An exact restatement of the data below, with the pictures removed, is the required answer.

Dataset entries
+ + +

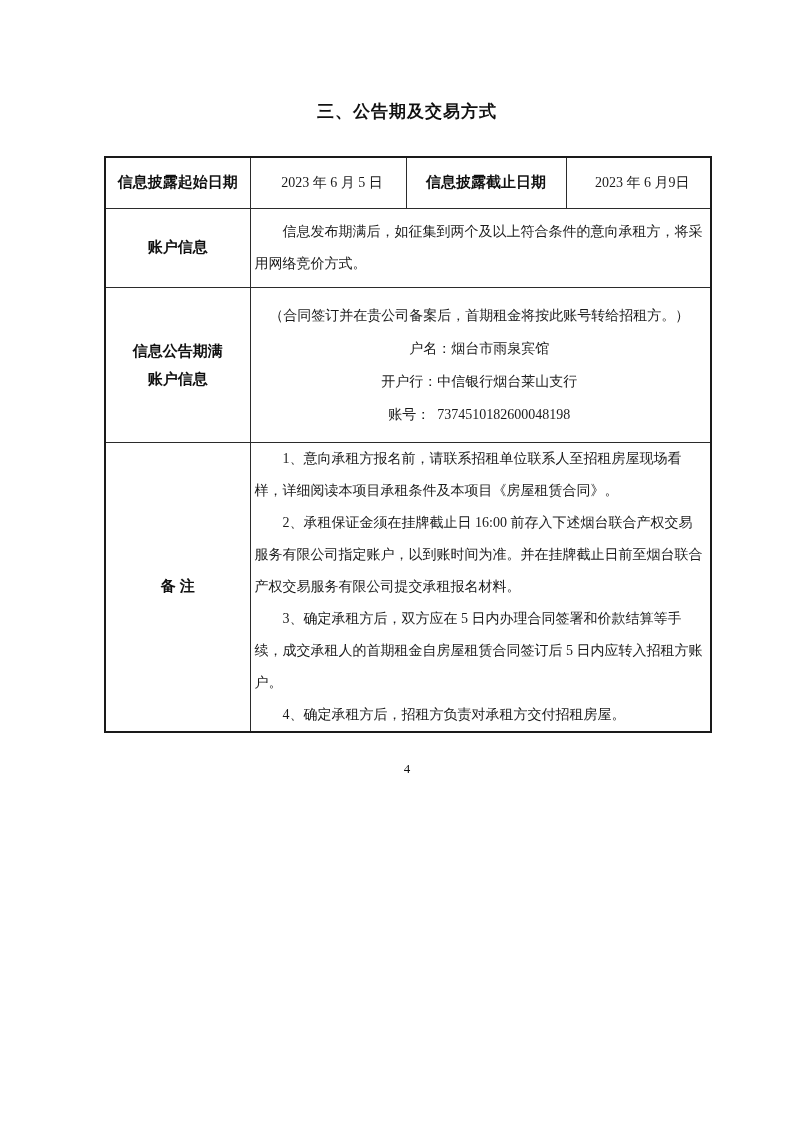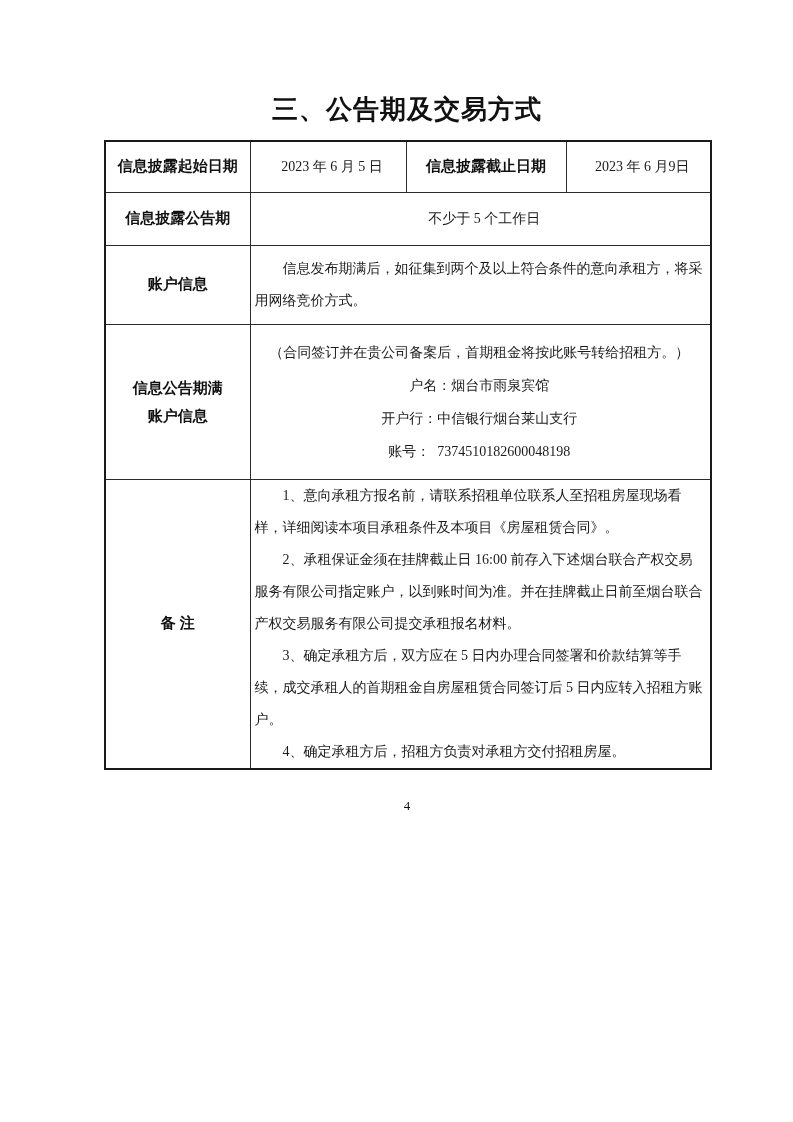--- a/index.html
+++ b/index.html
@@ -20,9 +20,9 @@
   }
   .doc-title {
     margin: 97px 0 0 0;
-    font-family: Liberation Mono, monospace;
+    font-family: Liberation Serif, serif;
     font-weight: bold;
-    font-size: 26px;
+    font-size: 17px;
     line-height: 29px;
     text-align: center;
     letter-spacing: 1px;

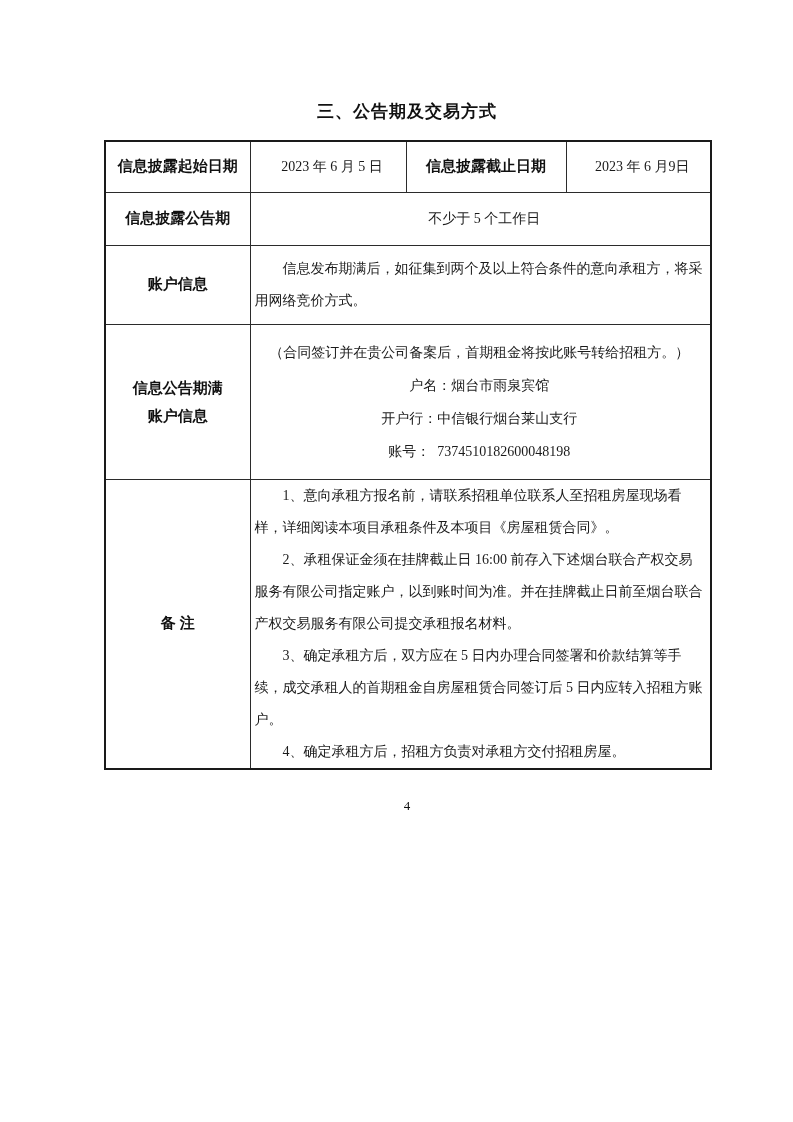--- a/index.html
+++ b/index.html
@@ -29,7 +29,7 @@
     color: #111;
   }
   table.main-table {
-    margin-top: 14px;
+    margin-top: 30px;
     width: 606px;
     table-layout: fixed;
     border-collapse: collapse;

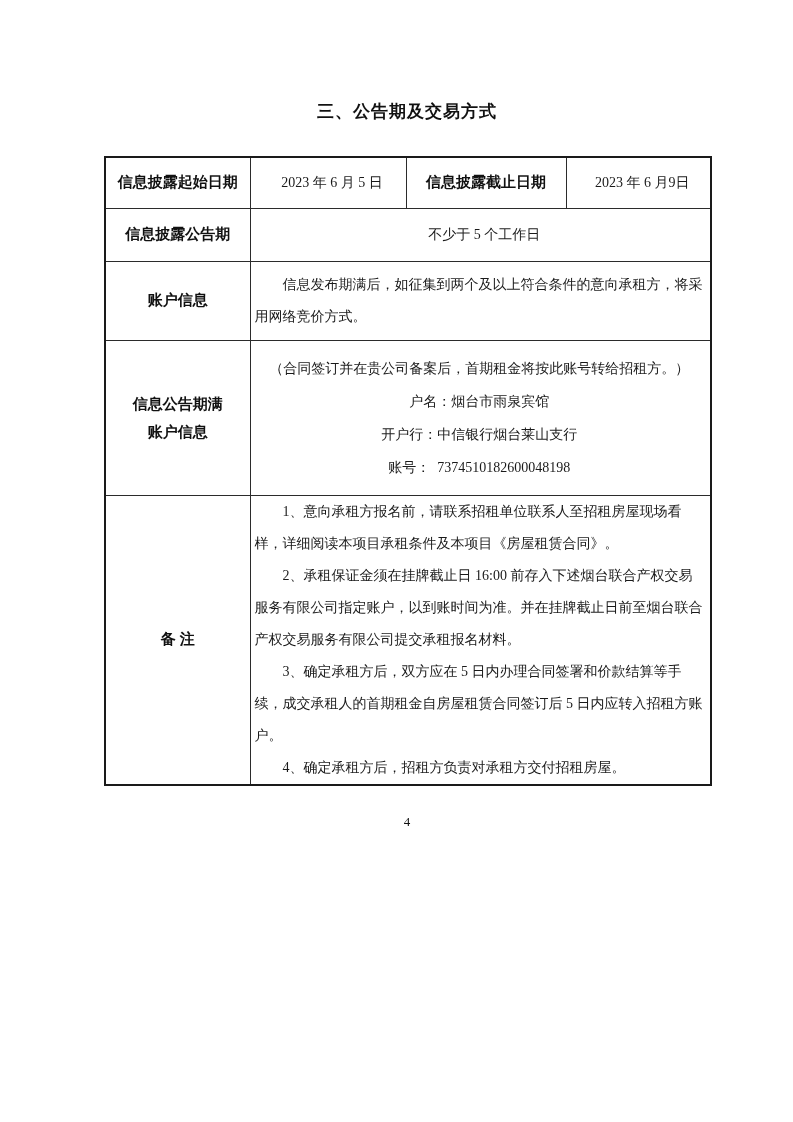--- a/index.html
+++ b/index.html
@@ -101,10 +101,6 @@
         <td class="value-cell value-center">2023 年 6 月9日</td>
       </tr>
 
-      <tr style="height:53px;">
-        <th class="label-cell">信息披露公告期</th>
-        <td class="value-cell value-center" colspan="3">不少于 5 个工作日</td>
-      </tr>
 
 
       <tr style="height:79px;">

+ + +

→ **Response to the task**
--- a/index.html
+++ b/index.html
@@ -20,9 +20,9 @@
   }
   .doc-title {
     margin: 97px 0 0 0;
-    font-family: Liberation Mono, monospace;
+    font-family: Liberation Serif, serif;
     font-weight: bold;
-    font-size: 26px;
+    font-size: 17px;
     line-height: 29px;
     text-align: center;
     letter-spacing: 1px;

--- a/index.html
+++ b/index.html
@@ -29,7 +29,7 @@
     color: #111;
   }
   table.main-table {
-    margin-top: 14px;
+    margin-top: 30px;
     width: 606px;
     table-layout: fixed;
     border-collapse: collapse;

--- a/index.html
+++ b/index.html
@@ -101,10 +101,6 @@
         <td class="value-cell value-center">2023 年 6 月9日</td>
       </tr>
 
-      <tr style="height:53px;">
-        <th class="label-cell">信息披露公告期</th>
-        <td class="value-cell value-center" colspan="3">不少于 5 个工作日</td>
-      </tr>
 
 
       <tr style="height:79px;">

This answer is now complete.